> [EXCERPTED DATA]:
- - - - - - -

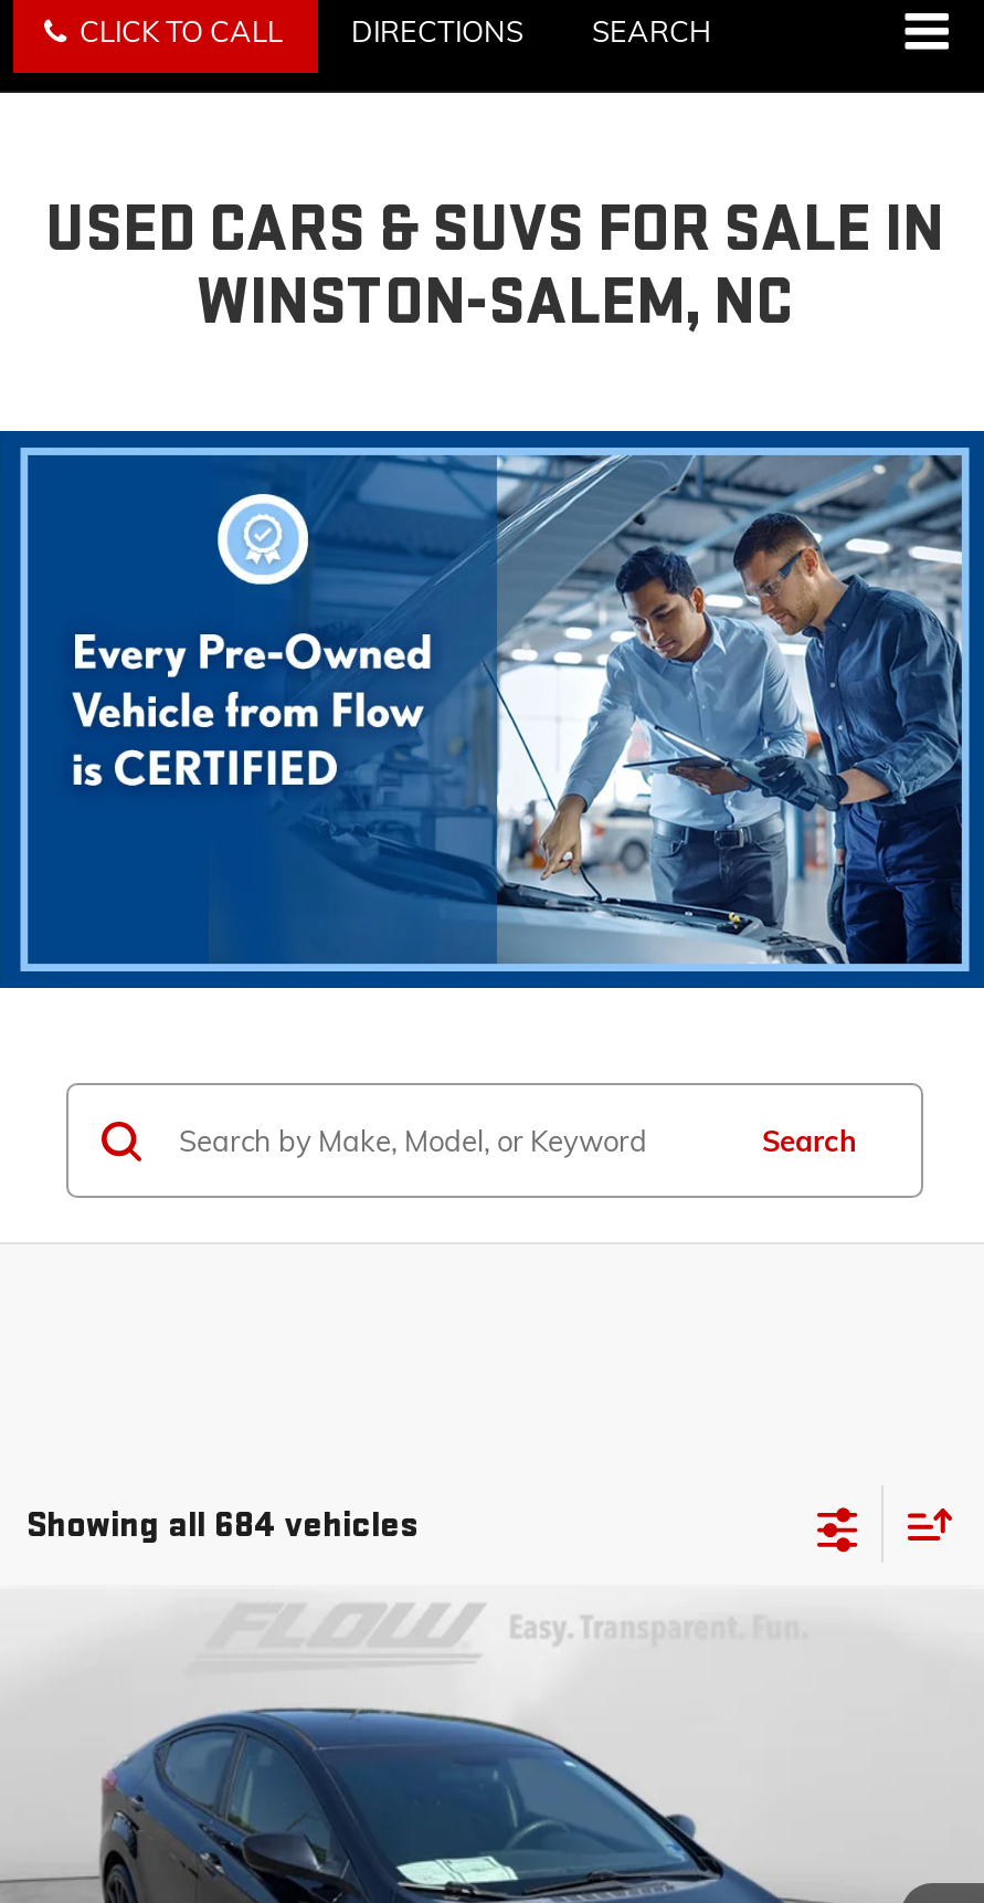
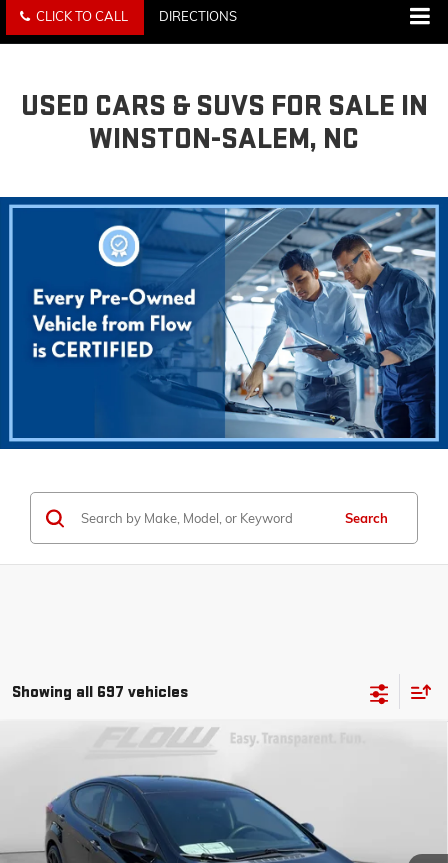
[592,14,711,49] SEARCH -> none
[27,1502,417,1546] Showing all 684 vehicles -> [12,682,188,702] Showing all 697 vehicles

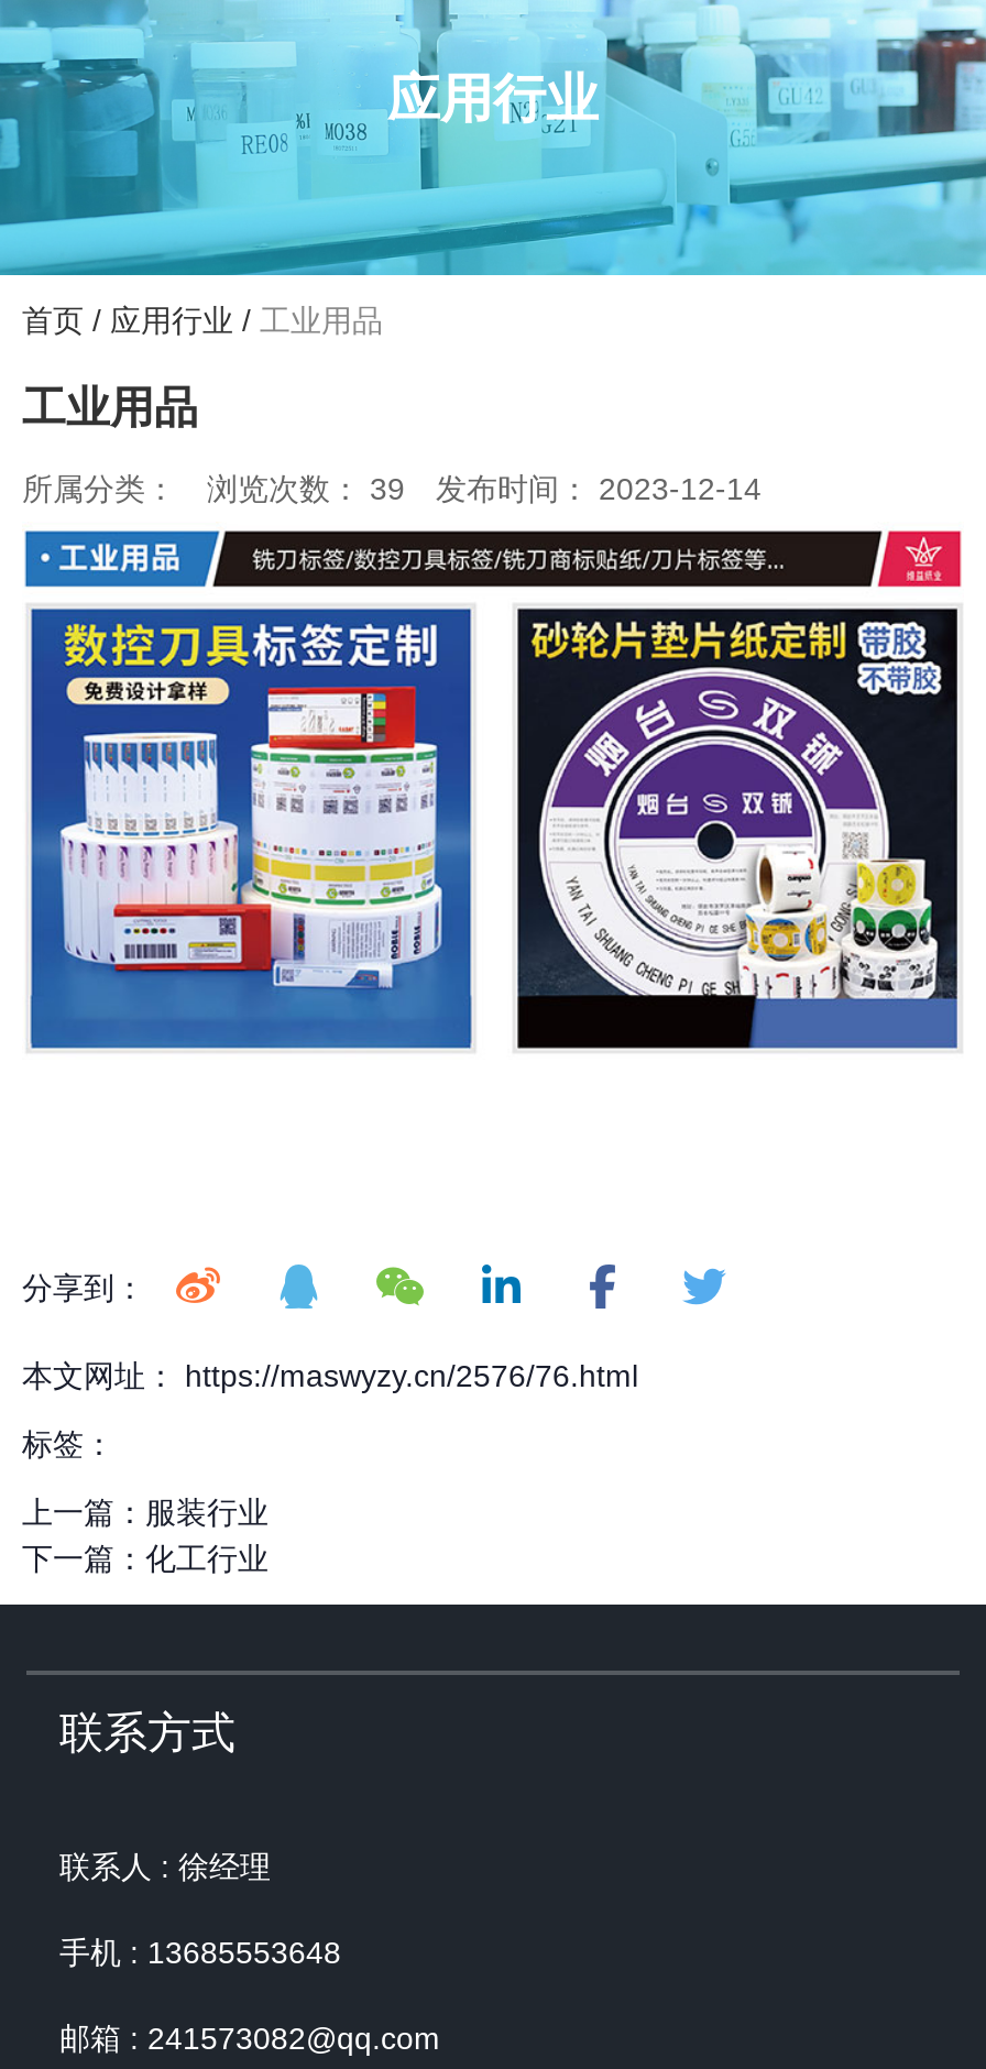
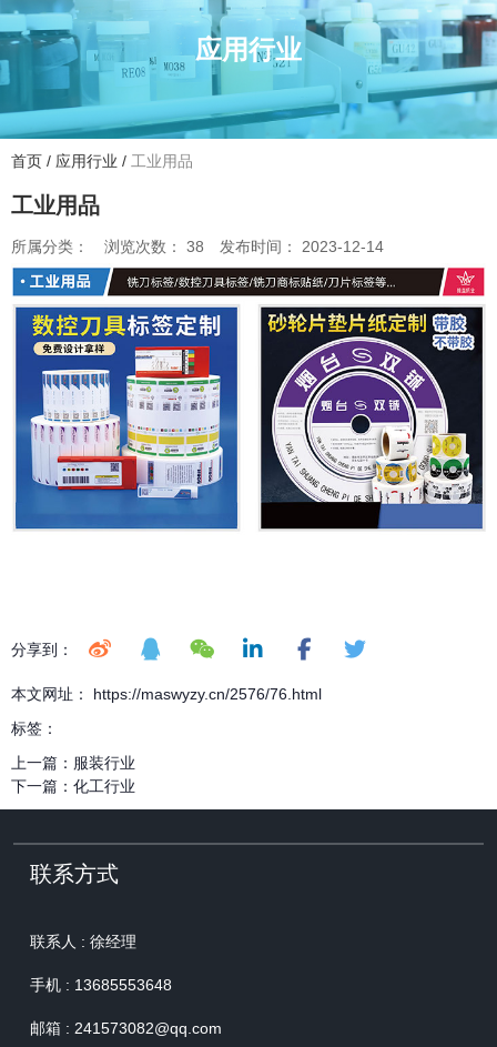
[22,471,762,506] 所属分类： 浏览次数：39 发布时间： 2023-12-14 -> [11,237,384,255] 所属分类： 浏览次数：38 发布时间： 2023-12-14

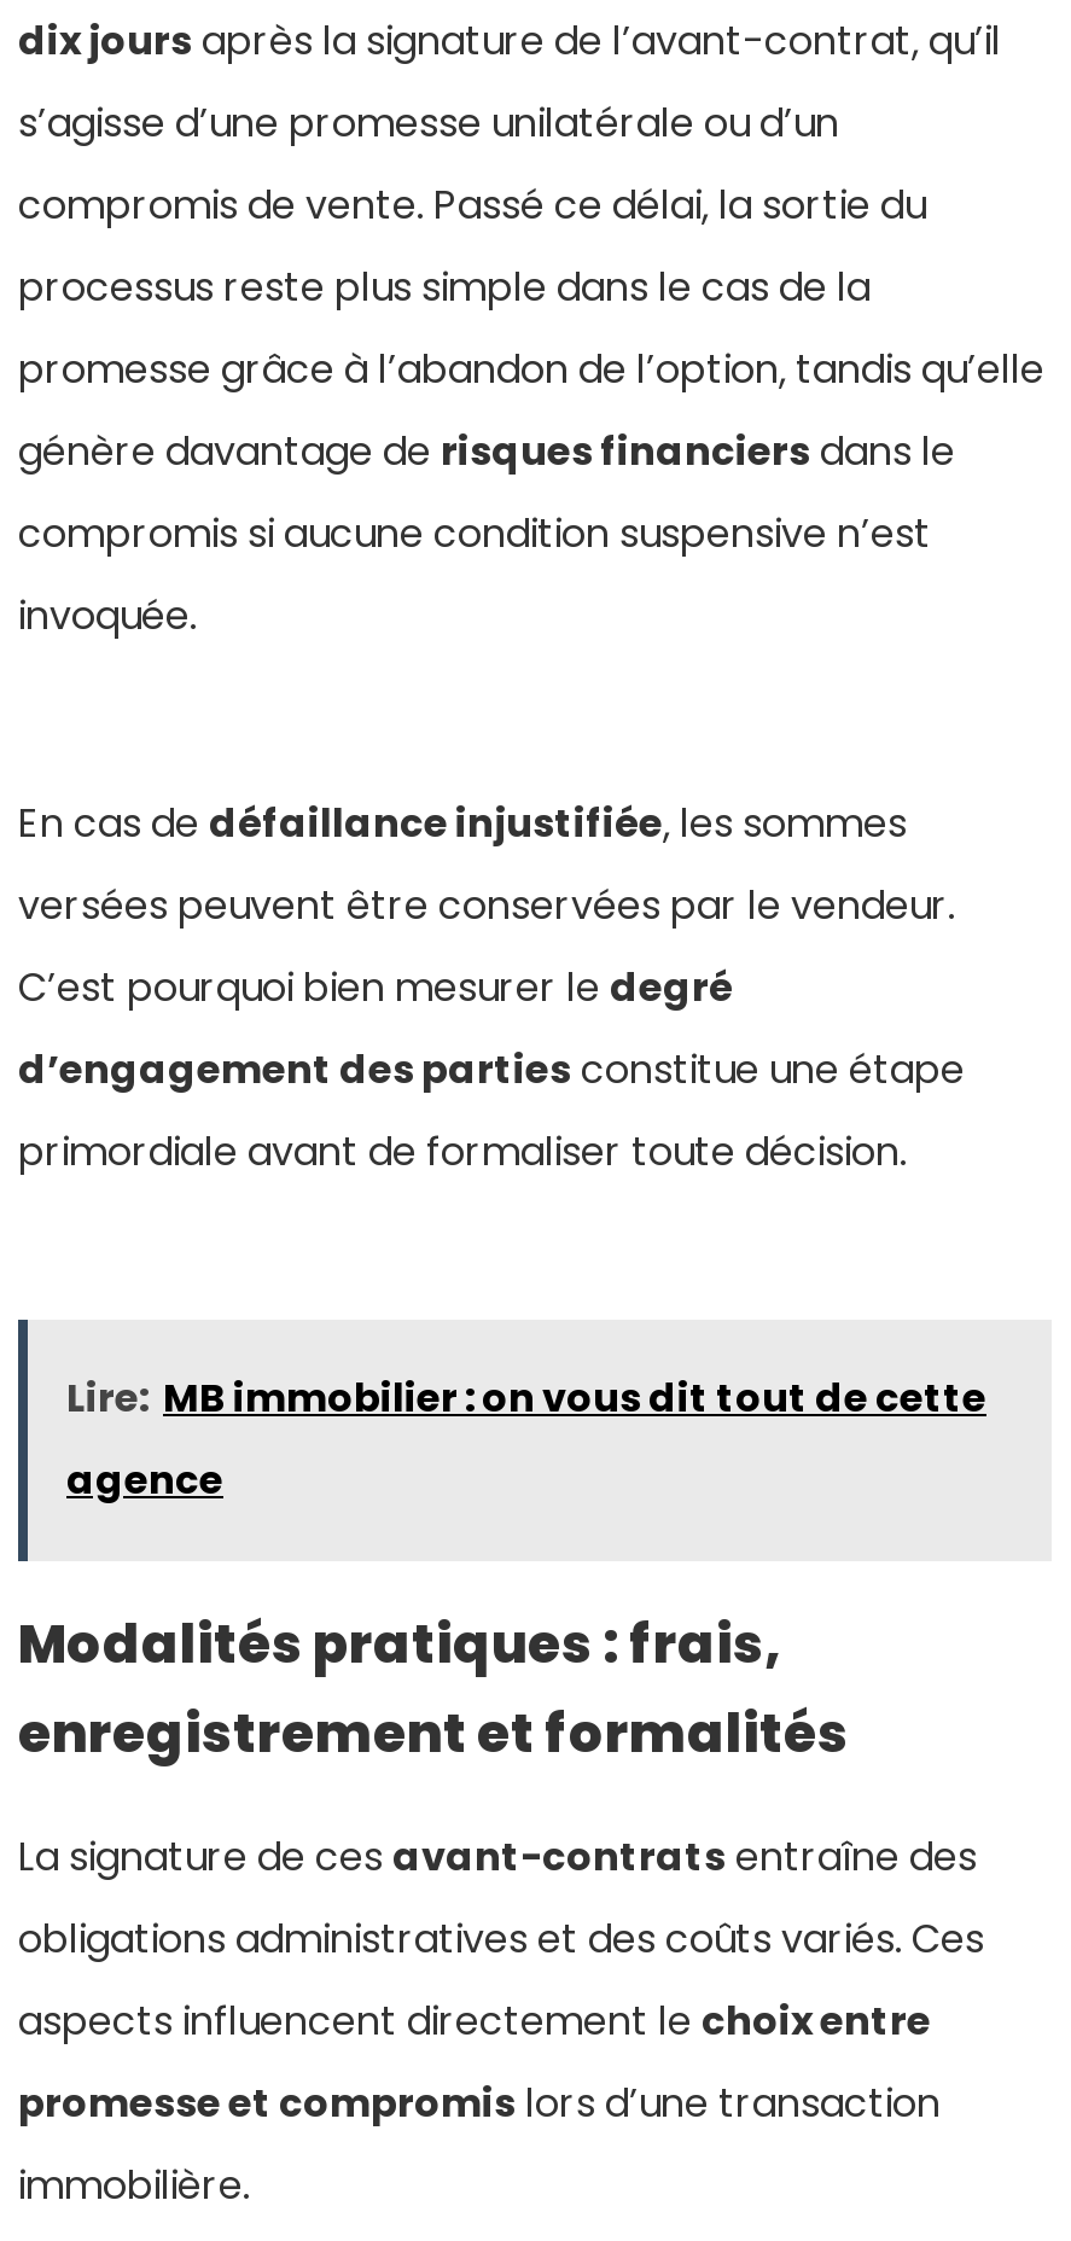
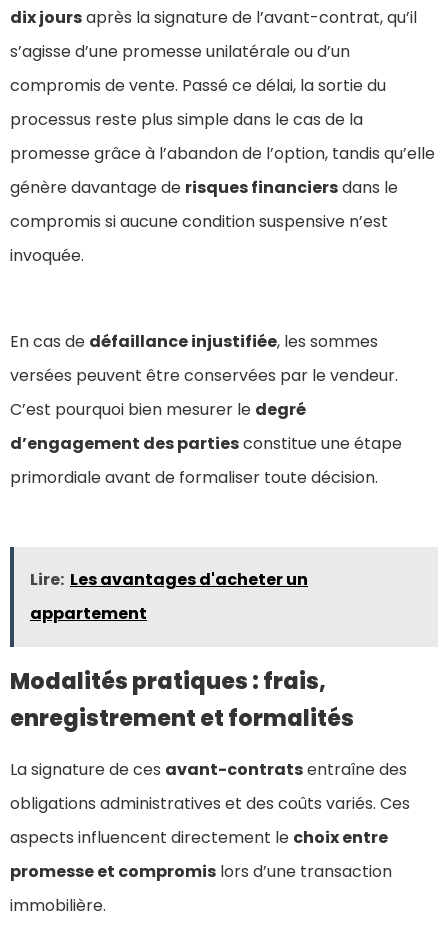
[66,1370,986,1426] Lire: MB immobilier : on vous dit tout de cette -> [30,568,308,591] Lire: Les avantages d'acheter un
[66,1453,223,1508] agence -> [30,602,147,625] appartement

- - - - - - -

> [REQUIRED WORK]: Only the lines from the one containing "[27,1502,417,1546] Showing all" through the final line of the listing should be reproduced, exactly and with no pictures.

> [OUTPUT BELOW]:
[27,1502,417,1546] Showing all 684 vehicles -> [12,682,188,702] Showing all 697 vehicles

[22,471,762,506] 所属分类： 浏览次数：39 发布时间： 2023-12-14 -> [11,237,384,255] 所属分类： 浏览次数：38 发布时间： 2023-12-14

[66,1370,986,1426] Lire: MB immobilier : on vous dit tout de cette -> [30,568,308,591] Lire: Les avantages d'acheter un
[66,1453,223,1508] agence -> [30,602,147,625] appartement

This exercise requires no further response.